Depuis quelques années déjà, on observe en Occident ce qu’il est convenu d’appeler une vague nationaliste et populiste. Malgré la « mondialisation heureuse » prédite par certains à la fin des années 1990, de plus en plus de nations se rebiffent et disent non à cette « fin de l’histoire » qui semblait écrite à l’avance. Que l’on pense aux mouvements indépendantistes écossais et catalan ou, plus particulièrement, au rejet clair du multiculturalisme et de la supranationalité qu’ont pu incarner le Brexit et l’élection de Donald Trump en 2016, la souveraineté nationale semble être redevenue à la mode.

Pourtant, le mouvement indépendantiste québécois n’en finit plus de dépérir, le scrutin de 2018 ayant officialisé le pénible déclin du Parti québécois depuis l’échec référendaire de 1995. Dans le contexte québécois, c’est plutôt la Coalition avenir Québec qui a su incarner ce renouveau nationaliste, un rôle qu’aurait bien pu remplir le PQ et, à plus forte raison, le projet de pays lui-même. Pourquoi diable l’indépendance n’a-t-elle pu s’inscrire jusqu’à maintenant dans ce courant de ressac contre les promesses postnationales des élites libérales ? L’incapacité chronique des dirigeants souverainistes à articuler un discours populiste et leur élitisme parfois suffoquant y sont certainement pour quelque chose.

Populisme et élitisme

L’an dernier, le journaliste et essayiste américain Thomas Frank faisait paraître The People, NO1, un essai dédié à la rhétorique populiste aux États-Unis et à l’inaptitude des progressistes à s’en saisir au XXIe siècle. L’auteur y identifie avec justesse ce qui sépare réellement les populistes des élitistes aujourd’hui : leur conception du peuple et de la majorité, bien plus que toute position politique de fond.

En effet, ce qui caractérise tous les populistes, de gauche comme de droite, est d’abord leur vision résolument optimiste de la figure du peuple. Pour le populiste, la démocratie consiste d’abord en l’exécution de la volonté générale des citoyens qu’il suppose être suffisamment éclairés et responsables pour décider de l’avenir de la société. A contrario, l’élitiste nourrit une vision pessimiste du peuple, qu’il imagine comme une meute lyncheuse foncièrement mauvaise, gouvernée par ses « basses passions ». Le discours élitiste nourrit une crainte constante de la volonté populaire, d’où son obsession bien théorique pour une « tyrannie de la majorité » qui serait l’effet garanti de toute réelle volonté d’écouter les citoyens.

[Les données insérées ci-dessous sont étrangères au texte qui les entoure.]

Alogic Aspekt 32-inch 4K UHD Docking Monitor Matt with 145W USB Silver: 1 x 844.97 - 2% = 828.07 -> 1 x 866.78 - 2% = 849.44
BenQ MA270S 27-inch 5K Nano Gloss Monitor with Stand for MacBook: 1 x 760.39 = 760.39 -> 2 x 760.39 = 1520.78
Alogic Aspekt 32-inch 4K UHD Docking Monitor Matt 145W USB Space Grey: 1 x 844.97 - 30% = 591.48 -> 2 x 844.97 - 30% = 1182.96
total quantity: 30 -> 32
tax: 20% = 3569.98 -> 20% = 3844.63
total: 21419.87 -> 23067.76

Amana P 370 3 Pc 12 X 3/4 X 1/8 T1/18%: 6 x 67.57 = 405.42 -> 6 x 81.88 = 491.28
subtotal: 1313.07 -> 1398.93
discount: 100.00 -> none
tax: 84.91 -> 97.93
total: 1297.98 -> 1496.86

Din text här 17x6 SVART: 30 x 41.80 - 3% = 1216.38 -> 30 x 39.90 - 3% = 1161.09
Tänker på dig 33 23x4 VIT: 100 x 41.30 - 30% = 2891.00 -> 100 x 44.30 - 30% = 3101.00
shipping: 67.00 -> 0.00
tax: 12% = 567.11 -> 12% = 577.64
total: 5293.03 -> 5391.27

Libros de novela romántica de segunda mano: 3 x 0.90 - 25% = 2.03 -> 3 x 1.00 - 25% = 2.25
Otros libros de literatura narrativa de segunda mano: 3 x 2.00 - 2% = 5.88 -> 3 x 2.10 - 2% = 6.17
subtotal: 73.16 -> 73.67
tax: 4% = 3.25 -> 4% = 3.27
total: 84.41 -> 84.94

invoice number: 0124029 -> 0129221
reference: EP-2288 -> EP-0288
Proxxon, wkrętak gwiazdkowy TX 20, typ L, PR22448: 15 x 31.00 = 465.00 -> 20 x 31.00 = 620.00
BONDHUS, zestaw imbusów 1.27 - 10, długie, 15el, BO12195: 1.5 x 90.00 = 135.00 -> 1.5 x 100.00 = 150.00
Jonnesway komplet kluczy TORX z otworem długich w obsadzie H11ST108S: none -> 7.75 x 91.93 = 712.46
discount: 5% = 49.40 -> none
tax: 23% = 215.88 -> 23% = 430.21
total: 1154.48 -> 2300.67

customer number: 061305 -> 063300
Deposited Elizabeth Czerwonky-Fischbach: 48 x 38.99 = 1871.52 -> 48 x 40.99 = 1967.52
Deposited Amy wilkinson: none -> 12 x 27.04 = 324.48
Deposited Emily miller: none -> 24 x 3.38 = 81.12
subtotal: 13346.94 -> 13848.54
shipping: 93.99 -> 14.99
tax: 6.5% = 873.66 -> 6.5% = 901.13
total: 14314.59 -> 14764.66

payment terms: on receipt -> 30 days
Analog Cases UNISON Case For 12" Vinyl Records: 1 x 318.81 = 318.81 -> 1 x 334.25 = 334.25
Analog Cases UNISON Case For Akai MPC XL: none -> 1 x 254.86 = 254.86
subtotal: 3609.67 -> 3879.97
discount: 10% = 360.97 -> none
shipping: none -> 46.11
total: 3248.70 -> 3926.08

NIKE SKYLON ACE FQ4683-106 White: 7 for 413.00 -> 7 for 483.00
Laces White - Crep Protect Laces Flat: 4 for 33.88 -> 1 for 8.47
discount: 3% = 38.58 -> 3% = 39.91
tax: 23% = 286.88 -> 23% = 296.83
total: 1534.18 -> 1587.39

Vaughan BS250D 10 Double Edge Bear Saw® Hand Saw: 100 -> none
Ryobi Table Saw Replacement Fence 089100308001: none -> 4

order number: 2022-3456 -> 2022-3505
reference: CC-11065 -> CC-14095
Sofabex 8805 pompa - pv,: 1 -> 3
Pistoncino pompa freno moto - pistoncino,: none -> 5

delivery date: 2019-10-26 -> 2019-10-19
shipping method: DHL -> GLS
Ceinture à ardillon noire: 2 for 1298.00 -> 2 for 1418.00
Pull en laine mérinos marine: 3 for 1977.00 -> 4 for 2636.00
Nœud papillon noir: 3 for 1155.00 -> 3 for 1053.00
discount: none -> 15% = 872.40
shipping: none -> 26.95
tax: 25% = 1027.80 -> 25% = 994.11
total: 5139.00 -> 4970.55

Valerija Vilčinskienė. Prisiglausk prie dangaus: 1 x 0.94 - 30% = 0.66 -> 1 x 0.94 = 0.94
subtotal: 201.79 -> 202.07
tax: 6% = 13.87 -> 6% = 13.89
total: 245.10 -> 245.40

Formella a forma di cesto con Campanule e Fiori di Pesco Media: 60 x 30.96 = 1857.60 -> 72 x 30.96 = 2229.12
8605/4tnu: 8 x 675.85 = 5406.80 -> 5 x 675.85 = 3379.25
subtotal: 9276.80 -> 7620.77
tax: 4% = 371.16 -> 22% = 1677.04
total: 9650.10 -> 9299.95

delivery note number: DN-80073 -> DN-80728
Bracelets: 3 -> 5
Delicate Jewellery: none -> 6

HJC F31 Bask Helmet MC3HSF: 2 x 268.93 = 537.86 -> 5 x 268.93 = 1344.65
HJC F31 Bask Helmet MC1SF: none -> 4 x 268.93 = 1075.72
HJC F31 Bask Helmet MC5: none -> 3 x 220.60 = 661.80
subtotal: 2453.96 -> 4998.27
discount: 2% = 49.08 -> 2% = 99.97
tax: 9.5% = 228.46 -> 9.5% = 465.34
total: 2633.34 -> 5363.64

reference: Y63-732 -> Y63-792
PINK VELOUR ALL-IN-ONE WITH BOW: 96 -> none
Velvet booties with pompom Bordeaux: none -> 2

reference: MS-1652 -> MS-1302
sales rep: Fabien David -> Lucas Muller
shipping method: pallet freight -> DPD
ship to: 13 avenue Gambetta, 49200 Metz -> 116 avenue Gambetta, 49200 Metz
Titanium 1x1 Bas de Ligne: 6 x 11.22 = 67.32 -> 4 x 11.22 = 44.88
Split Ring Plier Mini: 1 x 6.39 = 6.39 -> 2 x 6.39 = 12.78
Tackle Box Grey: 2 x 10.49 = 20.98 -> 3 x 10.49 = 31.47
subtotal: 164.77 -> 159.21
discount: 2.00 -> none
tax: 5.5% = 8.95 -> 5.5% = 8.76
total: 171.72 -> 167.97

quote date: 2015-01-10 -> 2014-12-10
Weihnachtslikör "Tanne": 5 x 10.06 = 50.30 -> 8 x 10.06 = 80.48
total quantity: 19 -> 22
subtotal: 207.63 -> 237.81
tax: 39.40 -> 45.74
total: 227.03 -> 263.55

Évidemment, ces attitudes opposées se traduisent différemment dans la pratique. Si le véritable populiste donne toujours raison au peuple, il saura reconnaître sa responsabilité en cas de défaite, n’ayant su convaincre suffisamment de gens de rallier sa cause. L’élitiste, de son côté, nourrit son ressentiment envers les électeurs et blâmera leur ignorance ou quelque autre défaut moral pour son propre échec, ou tentera de faire appel à un contre-pouvoir quelconque pour annuler la décision du peuple. On devine que seul l’un des deux discours a réellement une prétention démocratique, le second préférant restreindre l’expression de la volonté populaire à chaque occasion pour favoriser ses intérêts au nom d’une moralité supérieure. Reconnaissons qu’il est fort probable que le courant populiste qui traverse l’Occident soit autant motivé par un rejet de la mondialisation et du multiculturalisme que par un ras-le-bol devant le discours élitiste de certains élus. D’où l’importance pour le mouvement indépendantiste d’adopter une perspective populiste s’il souhaite renouer avec la majorité des Québécois.

Les souverainistes aiment-ils toujours les Québécois ?

Force est d’admettre que, particulièrement depuis l’échec crève-cœur de 1995, le discours indépendantiste s’est cantonné dans un certain élitisme, ce qui explique partiellement le déclin d’une option jadis populaire. Comme s’il n’avait plus confiance en les Québécois suite à deux défaites référendaires, le camp du OUI a développé la fâcheuse tendance de blâmer les citoyens pour ses déconvenues, comme s’il s’agissait d’une voie porteuse politiquement.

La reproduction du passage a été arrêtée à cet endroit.